« Certaines fictions sont, pour leur auteur, un moyen de se libérer d'une obsession qu'il ne parvient pas à définir clairement. »
Ernesto Sábato
Saluons la traduction fabuleuse de l'espagnol de Margot Nguyen qui a su retranscrire l'intrinsèque de «
La nuit sans mémoire » de
Jordi Ledesma dont le précédent roman «
Ce que la mort nous laisse » en paru en 2019 aux éditions Asphalte.
L'écriture est souffle et beauté, olympienne et surdouée. À elle seule, elle arrime l'ancre de ce roman dans un port inoubliable. Intime et sociétal, ce roman d'une voix douce, rassemble l'épars des déchirures et des interpellations.
Ce livre de mémoire, poignant, viril, vif est dans un même tempo d'une force bouleversante.
À l'instar de la solitude jetée à la mer comme une bouteille en quête de survie. L'exutoire des rémanences en quelque sorte.
D'ombre et de lumière, un homme comme un écho, lève le voile avec un magnétisme fulgurant sur le crépuscule des évènements passés.
« Lorsque je contemple la large grève, j'ai du chagrin. J'hésite à raconter comment mes fantômes me parlent. »
Le narrateur est un homme mélancolique et romantique, ténébreux, sensible et empreint de l'obscurité de ses jours. Entre la drogue et les turbulences, ses souffrances abyssales et ressacs.
Il revient sur sa terre natale dont il ignorait les couleurs depuis plus de vingt ans. Tant pour écrire son roman que pour résoudre l'énigme de deux disparitions celle de Pinilla, un jeune homosexuel et celle de Luda Petrova une jeune russe immigrée belle à l'aura captivante et imprévisible et dont la beauté faisait des ravages, des rumeurs et des fausses-pistes.
« Aujourd'hui, je crains moins de mourir que de mourir sans avoir pu narrer cette histoire. »
La Catalogne soulève ses poussières et ses non-dits, dans un bourg de villégiature dont le narrateur connaît chacune des ruelles, l'ombre des regards et l'expression aride d'une station balnéaire à taille humaine, prise en tenailles dans ses mystères.
Il est ici, dans cette assise, va enquêter, faire remonter à la surface la furie des silences opaques. Les fantômes qui lacèrent son désespoir.
Les Marquis, une famille emblématique, souveraine et riche. Il va se heurter à ses souvenirs, tant d'années passées depuis les disparitions suspectes et enfouies sous les diktats. Les Marquis, plus qu'une famille, une tarentule qui brise ce qui dérange. L'idiosyncrasie et le microcosme d'un pays en proie à la corruption.

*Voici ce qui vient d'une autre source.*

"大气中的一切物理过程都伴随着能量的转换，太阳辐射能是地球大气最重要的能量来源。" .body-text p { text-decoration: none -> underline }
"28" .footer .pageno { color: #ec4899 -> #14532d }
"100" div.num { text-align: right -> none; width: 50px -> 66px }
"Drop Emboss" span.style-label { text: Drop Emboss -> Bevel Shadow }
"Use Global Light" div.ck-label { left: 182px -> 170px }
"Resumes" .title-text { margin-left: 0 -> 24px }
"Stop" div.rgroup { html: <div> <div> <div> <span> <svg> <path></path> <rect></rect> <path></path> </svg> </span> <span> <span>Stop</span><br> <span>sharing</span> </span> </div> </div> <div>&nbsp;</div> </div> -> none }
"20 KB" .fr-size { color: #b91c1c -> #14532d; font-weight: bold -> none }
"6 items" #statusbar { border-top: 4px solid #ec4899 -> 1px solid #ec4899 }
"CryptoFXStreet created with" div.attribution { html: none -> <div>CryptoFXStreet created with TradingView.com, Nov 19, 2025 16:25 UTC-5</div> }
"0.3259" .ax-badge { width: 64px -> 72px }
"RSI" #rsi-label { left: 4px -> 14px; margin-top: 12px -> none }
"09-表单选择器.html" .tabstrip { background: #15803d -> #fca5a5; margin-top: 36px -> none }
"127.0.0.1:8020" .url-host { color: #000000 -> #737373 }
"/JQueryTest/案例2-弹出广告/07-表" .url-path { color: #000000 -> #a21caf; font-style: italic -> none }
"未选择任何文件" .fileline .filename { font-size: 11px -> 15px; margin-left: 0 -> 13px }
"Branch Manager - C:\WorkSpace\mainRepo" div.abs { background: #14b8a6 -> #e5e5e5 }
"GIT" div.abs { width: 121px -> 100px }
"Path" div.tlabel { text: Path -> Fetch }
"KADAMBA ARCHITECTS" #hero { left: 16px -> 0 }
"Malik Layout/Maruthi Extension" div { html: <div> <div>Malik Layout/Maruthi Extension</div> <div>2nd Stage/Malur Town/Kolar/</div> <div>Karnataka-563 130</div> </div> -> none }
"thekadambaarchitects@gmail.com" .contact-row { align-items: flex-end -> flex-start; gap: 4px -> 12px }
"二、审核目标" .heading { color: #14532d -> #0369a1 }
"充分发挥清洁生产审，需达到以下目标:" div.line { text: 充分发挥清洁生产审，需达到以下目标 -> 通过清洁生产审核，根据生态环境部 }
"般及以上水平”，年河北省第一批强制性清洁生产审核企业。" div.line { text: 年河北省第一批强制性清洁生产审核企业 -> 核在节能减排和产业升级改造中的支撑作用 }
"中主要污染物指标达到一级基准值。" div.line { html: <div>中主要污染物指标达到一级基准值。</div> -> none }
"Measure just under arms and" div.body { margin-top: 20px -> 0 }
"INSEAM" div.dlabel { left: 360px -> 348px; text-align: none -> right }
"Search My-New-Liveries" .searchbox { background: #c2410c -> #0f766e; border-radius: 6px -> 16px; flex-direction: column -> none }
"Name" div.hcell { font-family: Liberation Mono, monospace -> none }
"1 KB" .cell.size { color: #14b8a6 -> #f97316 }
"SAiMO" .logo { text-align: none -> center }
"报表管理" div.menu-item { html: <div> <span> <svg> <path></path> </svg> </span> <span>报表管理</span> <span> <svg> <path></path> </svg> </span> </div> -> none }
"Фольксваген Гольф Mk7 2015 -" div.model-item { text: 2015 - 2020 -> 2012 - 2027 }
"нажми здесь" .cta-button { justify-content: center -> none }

Ils ont deux fils, dont le cadet est homosexuel tout comme Pinilla.
Que s'est-il passé ?
« Nous fûmes de la génération qui hérita de mythes à transformer en classiques. La mer fut la Tamise où se noya tout ce qui advint. Voilà, tout, ou plutôt rien : une apparence pour combler l'attente, un maquillage de veillée funèbre. »
« Comment savoir si la terre n'est pas l'enfer d'une autre planète ? »
La distance depuis les vingt ans d'errance se resserre. L'exutoire comme une initiation à la vie. Un puzzle qui va s'assembler immanquablement. Peut-on survivre à la vérité ?
Démonter un à un les carcans d'un système qui se pensait invincible.
Politique, sociologique, rude et tendre à la fois, capable d'affronter les Petits Marquis, emblème d'un empire, prisme édifiant, ce roman sombre est une mise en abîme des années 1990 dans une Catalogne en pleine évolution. le narrateur va tout faire voler en éclat.
« J'avais compris qu'après cela, pour toujours et de mon plein gré, je deviendrais un étranger. J'assume tout plutôt que d'être esclave. »
Magistral, ce roman qui ne renonce pas est l'affranchissement d'une dignité. «
La nuit sans mémoire » est le triomphe d'un hommage mémoriel pour Luda Petrova et Pinilla. Écrire et renaître envers et contre tout. Vertigineux, ardent, une fresque balnéaire radicale, sans vacillements, sombre et lumineuse. Phénoménal, puissant, une urgence de lecture. L'épiphanie de la mémoire. Publié par les majeures Éditions Asphalte.